TASK ITEM: If a line of the data below contains the string "brought", count it, then state the total alone.

== DATA RECORDS ==

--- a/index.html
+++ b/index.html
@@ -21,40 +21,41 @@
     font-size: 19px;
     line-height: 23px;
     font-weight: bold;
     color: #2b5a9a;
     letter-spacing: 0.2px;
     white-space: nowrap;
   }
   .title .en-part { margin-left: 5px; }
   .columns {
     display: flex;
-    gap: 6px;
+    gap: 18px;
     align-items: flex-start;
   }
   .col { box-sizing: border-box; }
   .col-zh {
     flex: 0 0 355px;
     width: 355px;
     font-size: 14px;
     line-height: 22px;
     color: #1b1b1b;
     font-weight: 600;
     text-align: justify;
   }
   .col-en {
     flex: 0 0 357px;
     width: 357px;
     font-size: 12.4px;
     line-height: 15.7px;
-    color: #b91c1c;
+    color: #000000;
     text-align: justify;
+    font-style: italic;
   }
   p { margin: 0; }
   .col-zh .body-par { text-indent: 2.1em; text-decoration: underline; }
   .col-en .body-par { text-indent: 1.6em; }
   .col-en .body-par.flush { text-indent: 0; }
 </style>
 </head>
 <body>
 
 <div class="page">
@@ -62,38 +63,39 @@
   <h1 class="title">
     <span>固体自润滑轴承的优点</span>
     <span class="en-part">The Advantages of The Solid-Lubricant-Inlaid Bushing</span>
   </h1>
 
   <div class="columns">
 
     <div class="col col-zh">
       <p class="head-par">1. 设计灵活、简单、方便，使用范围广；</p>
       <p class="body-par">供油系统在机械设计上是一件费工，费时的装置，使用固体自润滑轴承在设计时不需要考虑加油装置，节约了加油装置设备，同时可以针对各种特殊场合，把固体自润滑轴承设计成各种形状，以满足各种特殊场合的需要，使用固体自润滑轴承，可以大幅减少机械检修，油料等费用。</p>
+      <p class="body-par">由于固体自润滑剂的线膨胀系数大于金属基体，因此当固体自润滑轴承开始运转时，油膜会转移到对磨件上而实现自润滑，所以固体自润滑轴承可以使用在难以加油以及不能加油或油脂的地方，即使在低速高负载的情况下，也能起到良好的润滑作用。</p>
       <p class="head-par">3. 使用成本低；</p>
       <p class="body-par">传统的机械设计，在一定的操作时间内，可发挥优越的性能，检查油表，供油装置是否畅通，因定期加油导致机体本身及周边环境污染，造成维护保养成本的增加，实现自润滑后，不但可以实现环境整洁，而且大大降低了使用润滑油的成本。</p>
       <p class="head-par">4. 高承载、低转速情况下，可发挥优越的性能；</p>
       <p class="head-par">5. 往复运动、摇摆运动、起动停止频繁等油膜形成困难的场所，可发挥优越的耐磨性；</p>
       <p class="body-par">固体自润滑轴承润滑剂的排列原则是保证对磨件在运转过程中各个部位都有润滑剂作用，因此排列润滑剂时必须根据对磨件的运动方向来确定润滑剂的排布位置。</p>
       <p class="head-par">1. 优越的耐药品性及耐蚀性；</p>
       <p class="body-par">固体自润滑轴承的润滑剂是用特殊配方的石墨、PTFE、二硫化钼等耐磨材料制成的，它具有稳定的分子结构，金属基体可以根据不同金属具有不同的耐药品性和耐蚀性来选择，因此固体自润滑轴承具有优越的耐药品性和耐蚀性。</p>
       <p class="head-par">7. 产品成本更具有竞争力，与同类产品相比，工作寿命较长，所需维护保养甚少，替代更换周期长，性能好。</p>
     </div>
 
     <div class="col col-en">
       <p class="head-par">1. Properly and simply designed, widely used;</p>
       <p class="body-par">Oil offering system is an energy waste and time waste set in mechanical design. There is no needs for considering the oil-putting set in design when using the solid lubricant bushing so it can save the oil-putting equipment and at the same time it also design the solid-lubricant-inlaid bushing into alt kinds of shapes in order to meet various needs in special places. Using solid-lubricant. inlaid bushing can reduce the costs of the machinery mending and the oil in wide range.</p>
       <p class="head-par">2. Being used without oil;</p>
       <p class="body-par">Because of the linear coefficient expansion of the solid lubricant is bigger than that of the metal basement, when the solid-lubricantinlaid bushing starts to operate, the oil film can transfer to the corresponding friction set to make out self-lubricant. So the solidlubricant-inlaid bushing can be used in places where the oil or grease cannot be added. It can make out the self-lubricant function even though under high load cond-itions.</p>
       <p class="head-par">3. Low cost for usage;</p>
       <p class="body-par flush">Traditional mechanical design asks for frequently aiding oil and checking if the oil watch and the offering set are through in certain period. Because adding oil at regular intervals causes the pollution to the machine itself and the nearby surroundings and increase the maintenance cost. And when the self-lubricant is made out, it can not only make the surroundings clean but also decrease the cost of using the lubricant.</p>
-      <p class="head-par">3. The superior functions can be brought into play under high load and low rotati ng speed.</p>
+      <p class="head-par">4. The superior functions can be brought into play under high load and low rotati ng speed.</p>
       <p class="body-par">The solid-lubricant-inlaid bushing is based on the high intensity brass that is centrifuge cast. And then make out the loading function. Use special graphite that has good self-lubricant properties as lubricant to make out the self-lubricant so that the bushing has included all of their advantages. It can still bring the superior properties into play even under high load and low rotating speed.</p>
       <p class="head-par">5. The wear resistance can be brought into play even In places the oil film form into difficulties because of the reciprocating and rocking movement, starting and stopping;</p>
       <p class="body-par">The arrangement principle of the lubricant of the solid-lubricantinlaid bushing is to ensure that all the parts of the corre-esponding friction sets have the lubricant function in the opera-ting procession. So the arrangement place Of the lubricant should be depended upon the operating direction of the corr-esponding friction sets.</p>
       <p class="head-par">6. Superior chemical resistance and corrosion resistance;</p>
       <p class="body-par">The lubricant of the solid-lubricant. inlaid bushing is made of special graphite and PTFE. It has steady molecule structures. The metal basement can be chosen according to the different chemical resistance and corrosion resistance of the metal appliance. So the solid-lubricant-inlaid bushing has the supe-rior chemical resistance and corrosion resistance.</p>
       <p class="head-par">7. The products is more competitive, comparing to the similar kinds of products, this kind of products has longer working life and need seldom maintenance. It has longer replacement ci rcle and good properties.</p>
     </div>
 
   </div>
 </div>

===

EXPECTED ANSWER: 3